Benjamin Franklin famously appropriated the quote that two things were certain: death and taxes.
As Catholics prepared to enter into the Lenten season this year, Pope Francis talked about the importance of reflecting on the inevitably of our own death in his homily at Casa Santa Marta on Feb. 1. Once we come to grips with that certainty and learn to accept, rather than fear death, he says, it frees us to live more fully and follow closer to God’s wishes.
It is a message that resonates with Father Christopher Smith, rector at Christ Cathedral in Garden Grove. “Life is the doorway for full-life, so it matters what we do here,” Father Christopher said. “We can’t just wait for the prize. And that’s what Francis is so eager for us to learn.”
Although Lent is about the preparation for Jesus’ death and the resurrection and victory to follow, Francis said we have to realize that death comes first, for everyone and without exception. As Jesus had to accept and even embrace his journey to the cross, so too we are called upon to understand that our mortal time, short or long, is finite. Without death there is no infinite.
As we reflect on death and what comes after, Francis said we should ask ourselves: “What would be my legacy if God were to call me today? What legacy would I leave as a testimony of my life?”
The pontiff continued: “It is a good question to ask ourselves. And thus, we can prepare ourselves, because each one of us… none of us will remain ‘as a relic.’ We must all go down this path.”
Father Christopher said Pope Francis’ message has particular import at this time of year. “In Lent we prepare for death and resurrection, when the Lord changed death from an ending to a beginning.” Many Catholics understand that death is not something to fear, but is still hard to accept. It is just a step in the Catholic journey.”
“Death is a fact that affects everyone,” the pope said. As a result, he said, we need to pray to God asking for a good sense of time, so that we are not “imprisoned” by the present moment. He also recommended repeating to yourself the phrase: “I am not the master of time.”
Another point the pope was making, is that when we think of death it is important to reflect on how we will get there and how we will use whatever time God grants. We should be “using our lives as God intended,” Father Christopher said, and “build a life with hope, not with guilt and shame.”
Father Christopher says we are called to put reflection into action. “It doesn’t happen by accident,” he said. “It has to be on purpose, that we do things to leave the world a better place.”
Remembering that we are all on the path to death, Francis said, “will make us treat everyone well.”
“The whole idea of redemption is to bring good out of things that only look like death and suffering,” Father Christopher said.

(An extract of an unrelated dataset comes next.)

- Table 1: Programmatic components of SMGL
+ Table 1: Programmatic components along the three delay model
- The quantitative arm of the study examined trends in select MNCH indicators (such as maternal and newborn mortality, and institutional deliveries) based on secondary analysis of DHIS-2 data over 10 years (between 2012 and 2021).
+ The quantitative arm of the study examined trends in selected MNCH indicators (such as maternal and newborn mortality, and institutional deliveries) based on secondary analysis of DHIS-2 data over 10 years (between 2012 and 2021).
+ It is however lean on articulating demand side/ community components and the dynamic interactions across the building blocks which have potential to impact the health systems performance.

The pope’s homily was inspired by the death of King David and his advice to his son Solomon in the first Book of Kings. David tells his son, “Keep the mandate of the Lord, your God, following his ways and observing his statutes, commands, ordinances, and decrees as they are written in the law of Moses, that you may succeed in whatever you do, wherever you turn.”

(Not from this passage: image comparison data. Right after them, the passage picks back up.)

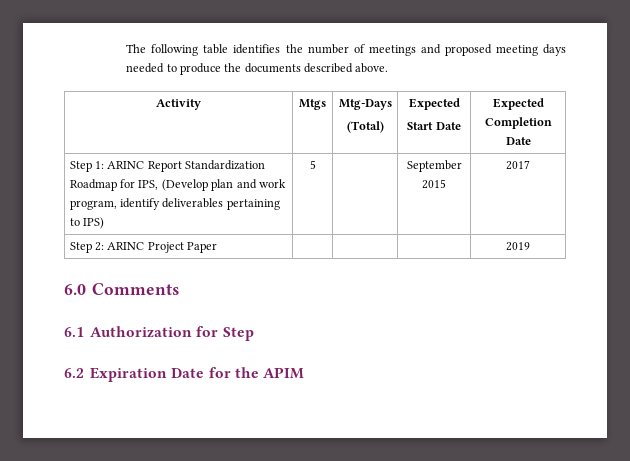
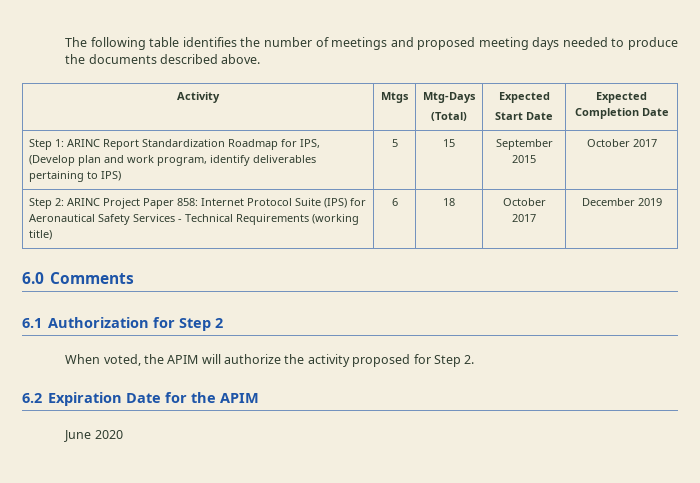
- Step 1: ARINC Report Standardization Roadmap for IPS, (Develop plan and work program, identify deliverables pertaining to IPS) | 5 | | September 2015 | 2017
+ Step 1: ARINC Report Standardization Roadmap for IPS, (Develop plan and work program, identify deliverables pertaining to IPS) | 5 | 15 | September 2015 | October 2017
- Step 2: ARINC Project Paper | | | | 2019
+ Step 2: ARINC Project Paper 858: Internet Protocol Suite (IPS) for Aeronautical Safety Services - Technical Requirements (working title) | 6 | 18 | October 2017 | December 2019
- 6.1 Authorization for Step
+ 6.1 Authorization for Step 2
+ When voted, the APIM will authorize the activity proposed for Step 2.
+ June 2020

It is a prescription for a life well lived.
Leonardo da Vinci wrote that one “whose heart is firm, and whose conscience approves their conduct, will pursue their principles unto death.”
Father Christopher said Francis had done this by working with refugees and victims of oppression and other horrors. “Right here and now we’re to work to end evil so people can flourish,” Father Christopher said, and “bring life where there is only death.”
By accepting and reflecting on our inevitable death with acceptance, we are better prepared for what’s next. As Father Christopher puts it, “The whole point is: death doesn’t win. The whole point is: life wins.”